■ **About this task**
Without copying any picture, transcribe exactly the lines of the data below from the one containing "width: 602px ->" through the one containing "width: 40px ->".

■ **Data extracts**
=== Begin Enclosure ===
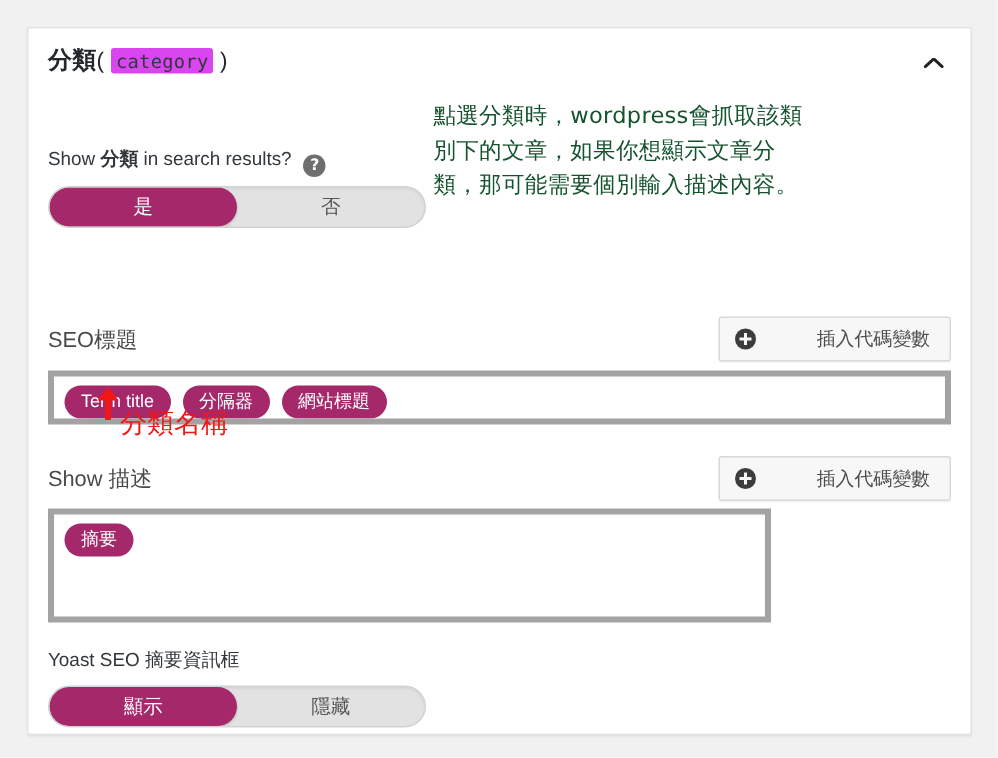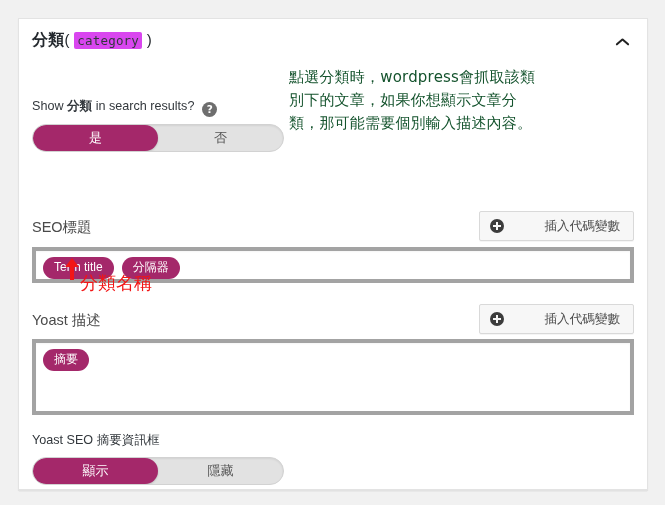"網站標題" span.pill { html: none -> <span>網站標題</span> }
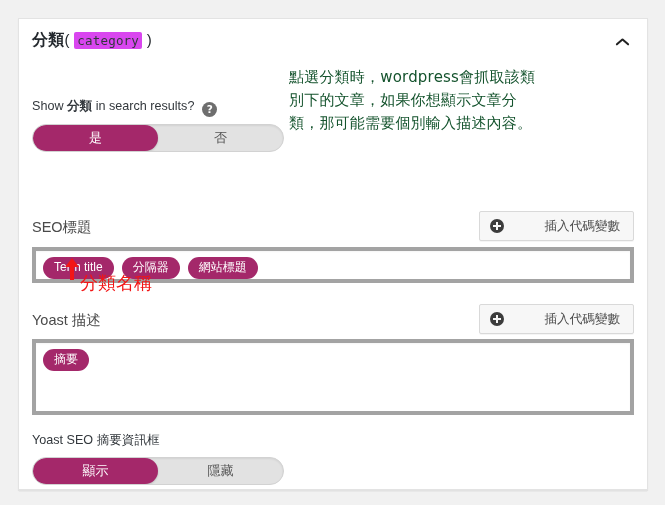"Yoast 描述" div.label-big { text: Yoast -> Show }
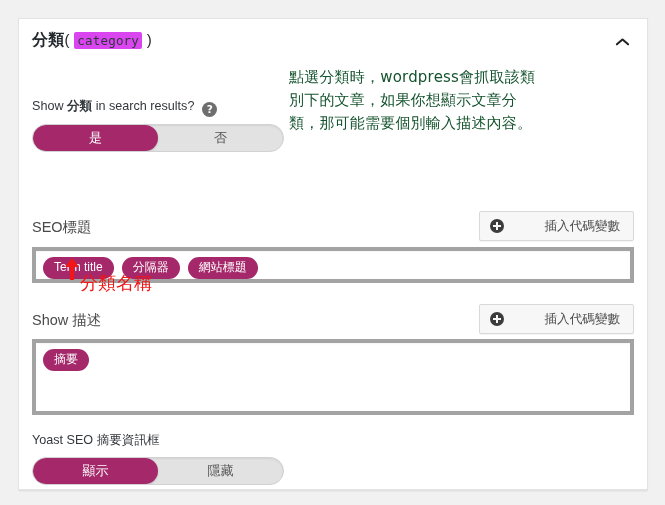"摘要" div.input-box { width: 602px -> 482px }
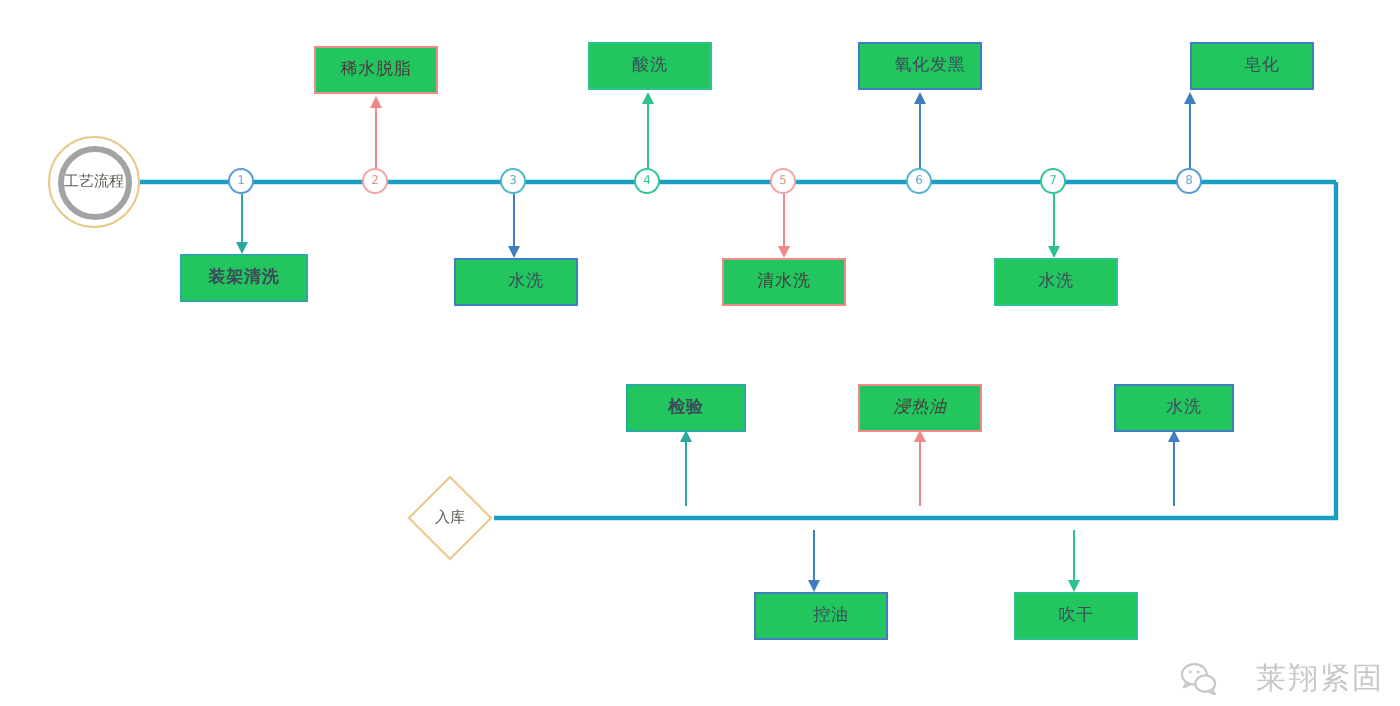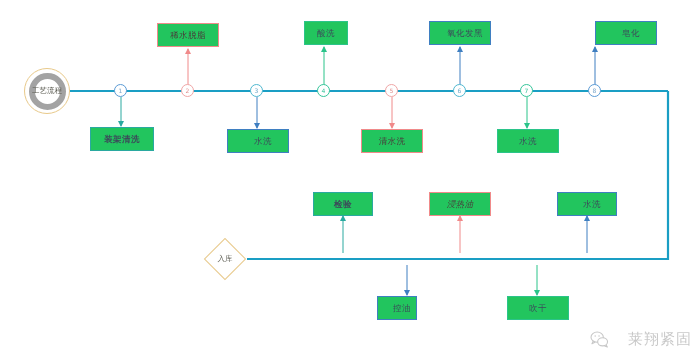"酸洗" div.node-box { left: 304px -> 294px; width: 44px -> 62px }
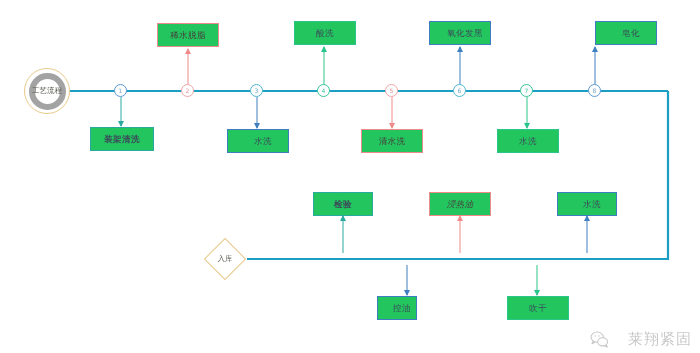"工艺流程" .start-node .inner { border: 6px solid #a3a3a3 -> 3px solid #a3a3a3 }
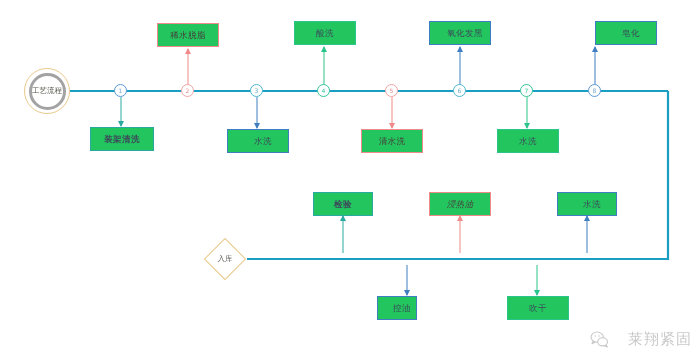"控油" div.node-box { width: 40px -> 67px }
=== End Enclosure ===
=== Begin Enclosure ===
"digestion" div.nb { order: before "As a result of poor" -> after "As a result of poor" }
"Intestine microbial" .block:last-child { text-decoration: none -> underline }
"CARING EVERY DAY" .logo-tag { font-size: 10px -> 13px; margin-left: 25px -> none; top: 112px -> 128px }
=== End Enclosure ===
■ **Result of the task**
"摘要" div.input-box { width: 602px -> 482px }
"酸洗" div.node-box { left: 304px -> 294px; width: 44px -> 62px }
"工艺流程" .start-node .inner { border: 6px solid #a3a3a3 -> 3px solid #a3a3a3 }
"控油" div.node-box { width: 40px -> 67px }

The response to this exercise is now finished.